Blog

Food and Mood

We all have good days and bad days, but is there a connection between feeling fine and the foods we have eaten?

Below is an info graphic produced by dieticians at the Rooted project which gives us 6 easy ways to eat to improve your mood.

The brain needs a regular supply of energy so eating regular meals is going to keep those blood sugars stable. I'm sure we've all experienced the mood change that can occur when we are hungry! Eating regular meals throughout the day is a good start and eating breakfast is known to help concentration both at work and school!

Secondly eat a balanced diet - put simply dividing your plate at lunch and dinner as above. Make sure you eat a good variety of fruits and veg too as they contain the vitamins and minerals key for energy, mood and brain function. You should be able to get all you need from a balanced diet bar vitamin D but there are certain circumstances where a supplements may be beneficial - eg - folic acid for women planning pregnancy, iron supplements for those with anemia. We also know that as we age our ability to absorb crucial nutrients like B12 ( essential for our nervous system) declines so its important to get these levels checked by your GP if you have concerns. There is also good evidence that selenium deficiency may increase the incidence of feeling depressed, selenium is found in brazil nuts, meats, fish seeds and wholemeal breads. So a balanced diet with plenty of veg and fruits, wholegrain cereals, some protein foods including oily fish, will give us a good supply of nutrients for both good health and mood

Thirdly - The brain burns carbs as its chosen fuel so by choosing quality carbs like wholegrains that supply a steady supply of energy and limiting your intake of free sugars you'll have a good steady supply of energy for the brain. This will help avoid that fuzzy brain feeling when we don't have enough glucose in the blood. The brain also uses about 20% of our total energy needs, so its really important to keep well fueled.
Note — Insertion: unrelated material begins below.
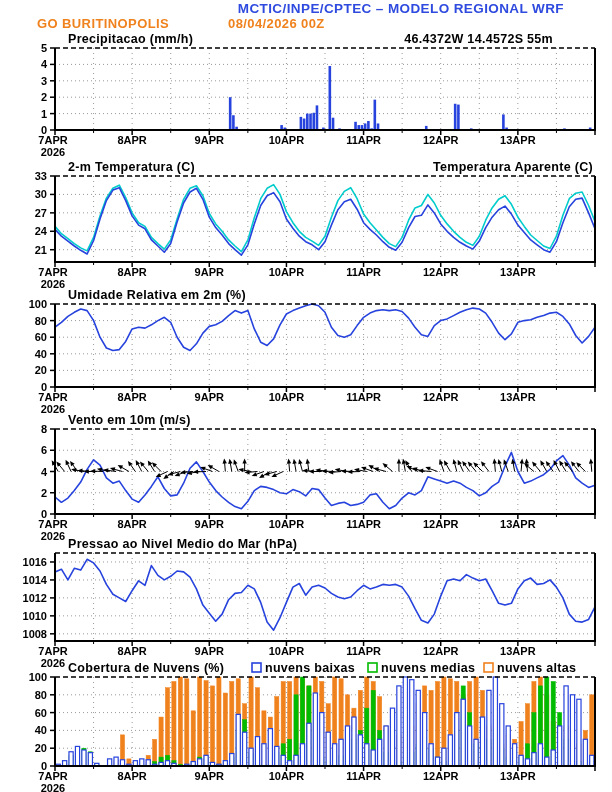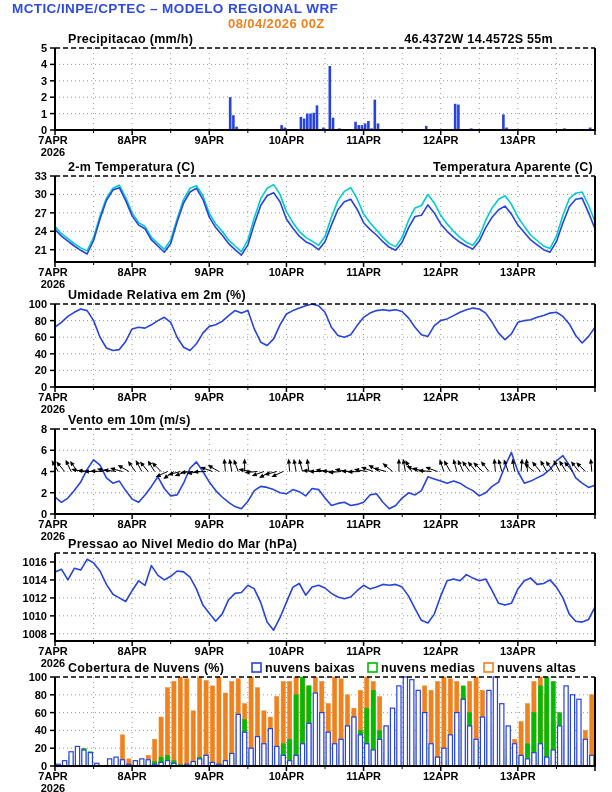"MCTIC/INPE/CPTEC – MODELO REGIONAL WRF" .hdr1 { left: 12px -> 0; text-align: left -> right }
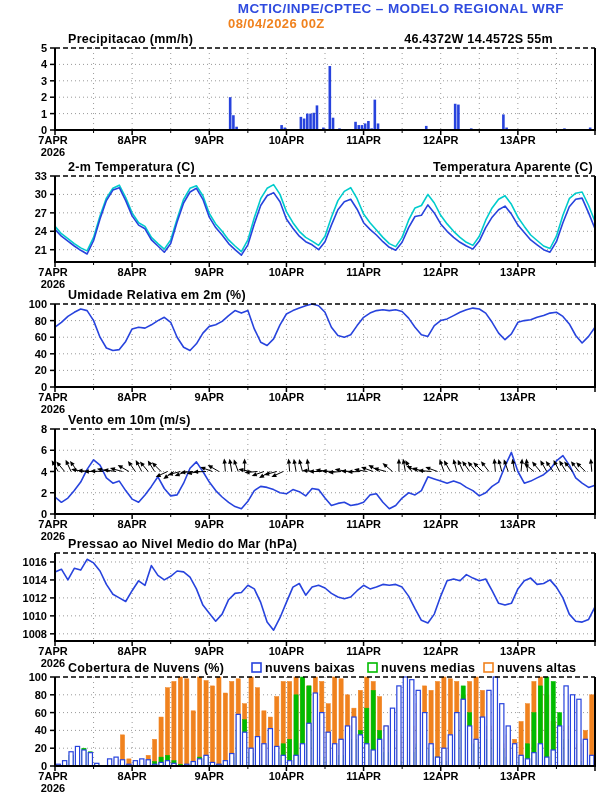"GO BURITINOPOLIS" span.hdr2a { html: none -> <span>GO BURITINOPOLIS</span> }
Healthy fats we know key to cognitive function, so aim for at least 2 oily fish per week and include other good fats like avocados, nuts and olive oils.

If you get dehydrated is can affect your mood and your ability to concentrate, so aim for at least 6-8 glasses of water per day and more if its warmer weather. A word on caffeine - this is found not just in coffee but cola, tea and energy drinks. It acts as a stimulant and can improve feelings of fatigue, but enjoy in moderation as too much can cause adverse effects such as insomnia, irritability and headaches. Be aware the amount of caffeine in coffee outlets can vary enormously too.

Similarly with alcohol, it can cause dehydration and exacerbate low mood, so be aware if its affect on you.

There is also one key tool I use if I'm feeling a bit stressed out and anxious - simply notice what you are feeling, acknowledge it and breathe - 4 deep breaths - NAB - your thought - have a go it really works!

As a final message food has been a great source of enjoyment and enjoying good food with friends and family is one of the joys of life, so enjoy it!